---------- Materials provided ----------
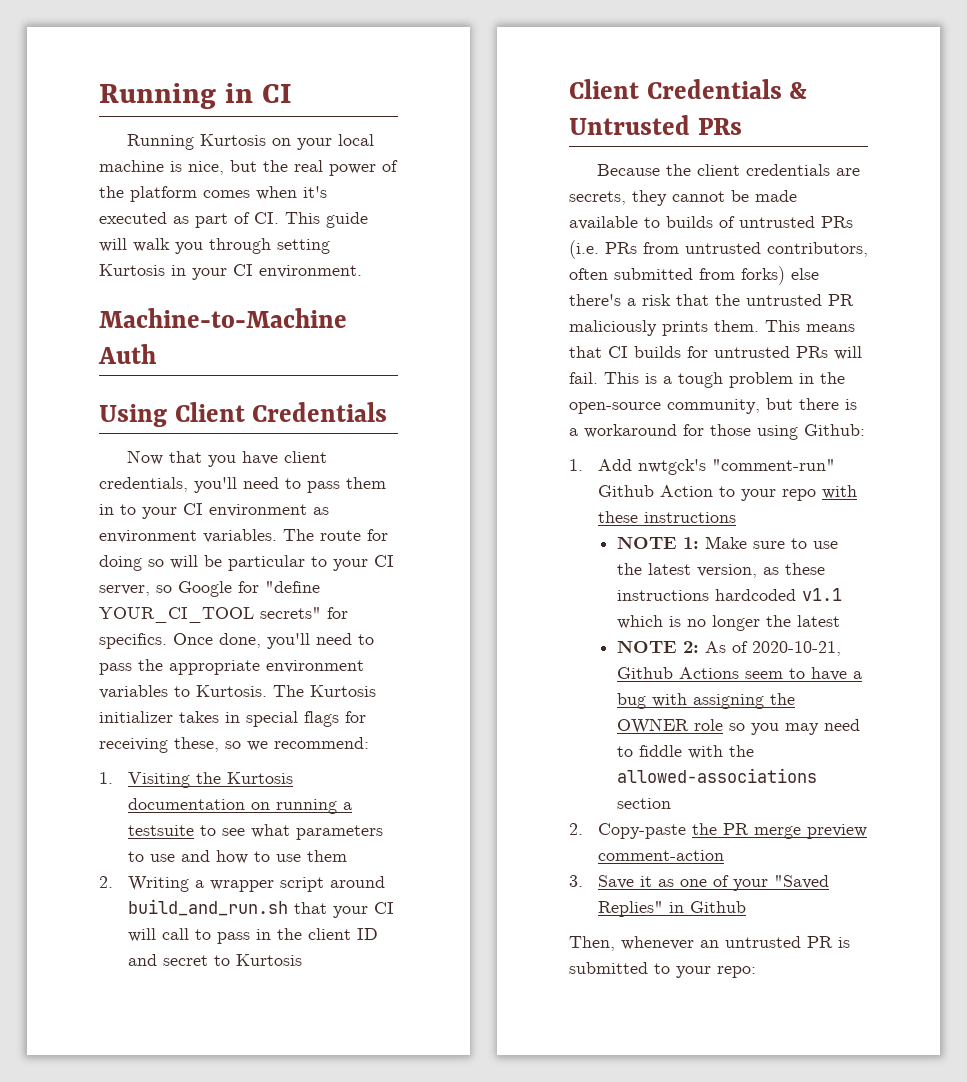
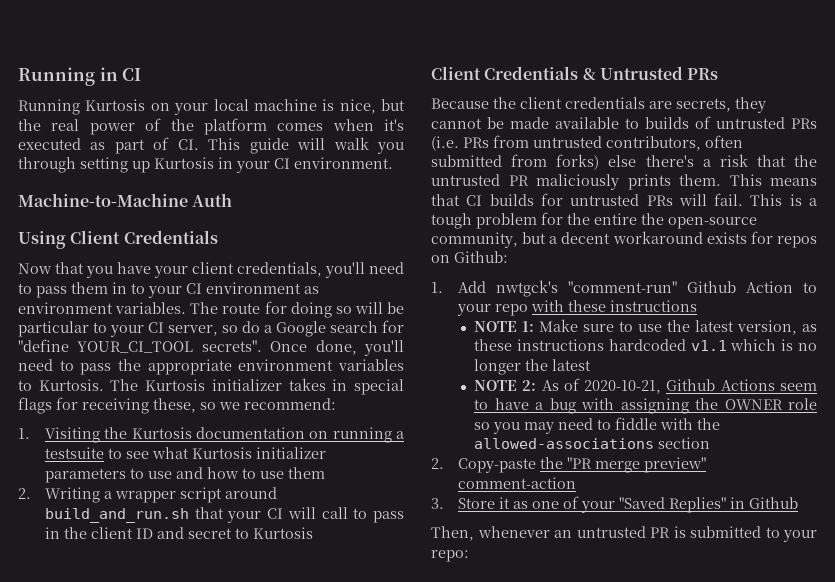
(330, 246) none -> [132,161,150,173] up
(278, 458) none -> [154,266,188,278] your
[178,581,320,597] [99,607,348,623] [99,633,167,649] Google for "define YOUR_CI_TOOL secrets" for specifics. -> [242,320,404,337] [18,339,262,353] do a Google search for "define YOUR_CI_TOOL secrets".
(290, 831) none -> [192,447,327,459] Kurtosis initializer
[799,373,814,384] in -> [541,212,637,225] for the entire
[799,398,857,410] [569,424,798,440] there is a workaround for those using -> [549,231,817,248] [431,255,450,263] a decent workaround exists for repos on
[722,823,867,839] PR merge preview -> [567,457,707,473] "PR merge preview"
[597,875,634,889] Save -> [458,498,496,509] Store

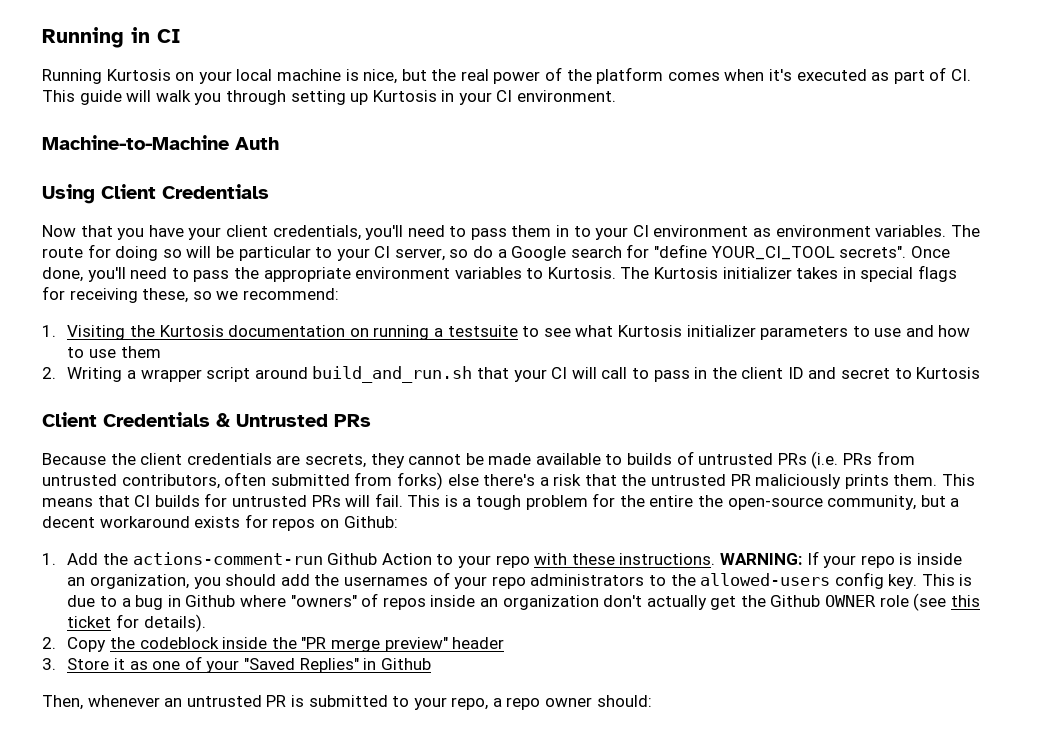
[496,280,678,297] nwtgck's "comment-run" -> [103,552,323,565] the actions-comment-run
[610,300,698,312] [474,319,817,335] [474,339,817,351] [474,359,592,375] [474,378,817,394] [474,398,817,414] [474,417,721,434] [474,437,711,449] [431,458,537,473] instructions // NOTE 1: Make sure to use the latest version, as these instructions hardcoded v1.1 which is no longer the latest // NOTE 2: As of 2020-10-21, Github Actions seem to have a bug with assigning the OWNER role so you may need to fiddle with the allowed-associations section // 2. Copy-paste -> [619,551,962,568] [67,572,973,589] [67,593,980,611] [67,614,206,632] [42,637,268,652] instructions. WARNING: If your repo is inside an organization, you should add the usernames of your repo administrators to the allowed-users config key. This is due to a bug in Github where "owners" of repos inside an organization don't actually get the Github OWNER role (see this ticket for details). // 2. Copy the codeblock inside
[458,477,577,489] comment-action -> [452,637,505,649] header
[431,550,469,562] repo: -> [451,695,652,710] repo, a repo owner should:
----------
Your objective: Go through the entries. Report every line that contains the word "none".

Task answer:
(330, 246) none -> [132,161,150,173] up
(278, 458) none -> [154,266,188,278] your
(290, 831) none -> [192,447,327,459] Kurtosis initializer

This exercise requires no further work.